Наверное, вымученная улыбка растянула мои пересохшие губы. Нгала рассеянно ответил мне тем же, и эта кража улыбки дала мне в ту минуту спасительное чувство облегчения. Может быть, это покажется вам странным, но именно тогда, и только тогда, я вспомнил о Джиме. Все страхи, весь стыд, казалось бы преодоленный, нахлынул и опалил мне щеки, когда я повернулся к нему. Но разве он не был там со мной?
Как большая сломанная кукла, он валялся на земле.
— Джим! — позвал я с неясной надеждой.
Нгала с трудом преодолевал слабость и глухоту, вызванные многочасовым напряжением, так что я быстрее него подбежал к Джиму и повернул его лицом вверх. И, словно ужаленный, отскочил в сторону: его глаза, вновь ставшие серыми, смотрели на меня в упор с невыносимой суровостью, словно произнося неписаный приговор.
— Это не я…
Но я не кончил своей фразы. Еще прежде чем произнести эти слова, вырванные у меня ужасом, я понял, что только глаза мертвеца могли иметь такое застывшее, остекленевшее выражение. Я повернулся к подходящему Нгале: — Закрой ему глаза…
Ни за что на свете не хотел бы я еще раз встретить их немой приговор. Губы Нгалы дрожали. Но он закрыл Джиму глаза и с болью, которая не могла нарушить окутавшего мое сердце мира, прошептал: — Ведь я говорил, говорил…
Все вновь приобрело свой обычный облик. Я вспомнил, что Джим съел больше меня этого проклятого гриба, и подумал, что изображения получили для него еще более сокрушительную силу, что, может быть, он слышал даже произнесенные теми людьми слова, шутки и просьбы, от которых я был избавлен. Может быть, он не пережил спасительной слабости той минуты, когда я закрыл глаза, стараясь вырваться из жуткого мира, возродившегося для нашего мучения? Я слишком хорошо знал его и его убеждения, чтобы не понять, чего стоило ему пережить сцену разрушения крепости и особенно открыть тот факт, что кто-то из его предков в нем участвовал. Угадал ли он и мое неприятное сходство с главным героем происшествия и узнал ли его?

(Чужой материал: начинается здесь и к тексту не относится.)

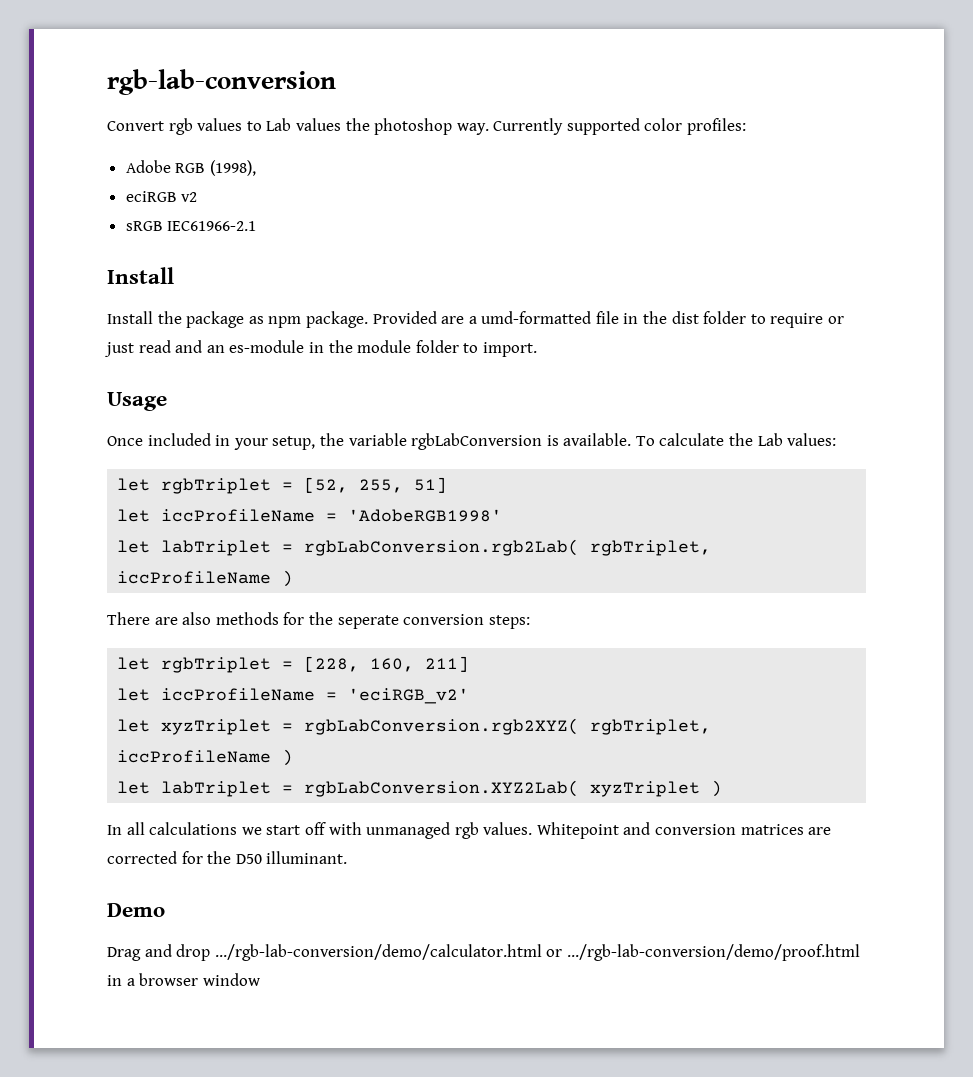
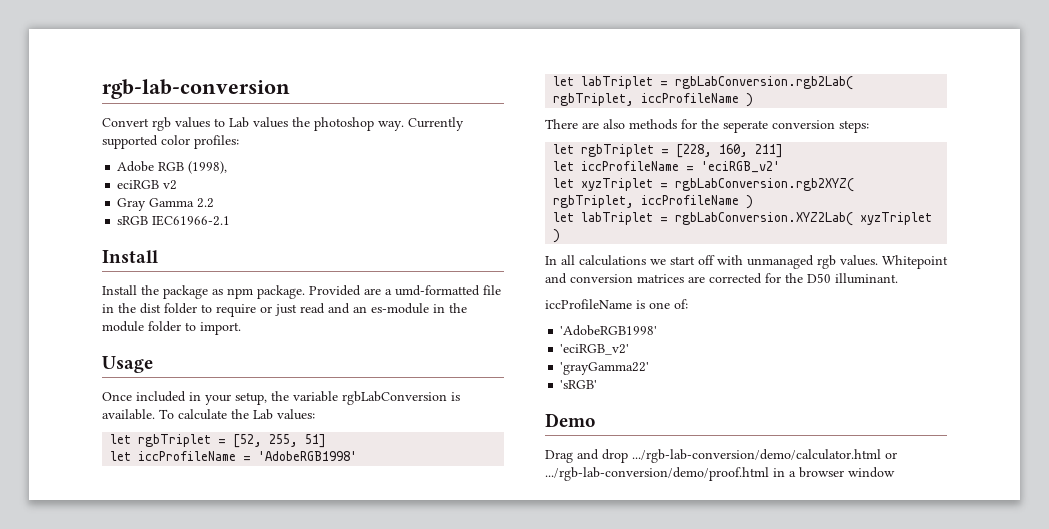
(198, 197) none -> [117,198,215,211] // Gray Gamma 2.2
(348, 857) none -> [545,299,688,309] [560,325,658,336] [560,344,630,355] [560,362,650,375] [560,380,598,389] // iccProfileName is one of: // 'AdobeRGB1998' // 'eciRGB_v2' // 'grayGamma22' // 'sRGB'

Легенды о моем прадеде Ноа хранились в фольклоре Джорджии, и суровость застывшего взгляда Джима…
Может быть, он обвинял меня и в смерти Сэма? Наверное, можно умереть от боли и ненависти.
— Что он увидел, добрый белый? — стонал Нгала.
— Что унесло жизнь человека-лнага?
Глаза Джима были навсегда прикрыты тяжелыми веками.
— Ничего, — сказал я быстро. — Он видел, как и я, только тени… Но у него было слабое сердце…
Бедный Джим!
Последние слова я добавил, увидев устремленные на меня полные слез глаза Нгалы, потому что слишком явное равнодушие могло его удивить. Но уже много, много лет я не чувствовал себя таким свободным.
Было жарко, и я почувствовал, что голоден.
Под другими звездами
Бледные, худосочные побеги колыхались под красным солнцем, и хотя нельзя было угадать, крошечные ли они или огромные, как лес, их расслабленные движения говорили об агонии бессильно пульсирующей, безнадежно угасающей жизни. Они видели их на фоне туманного неба, на вершине зеленоватого песчаного холма — дюны величиной с Дом тел или волны шириной в ладонь. И лишь время от времени от холма бессильно отрывалась струйка песка, прокладывая ложбину, которую он, в своем равнодушии, тут же и зарывал.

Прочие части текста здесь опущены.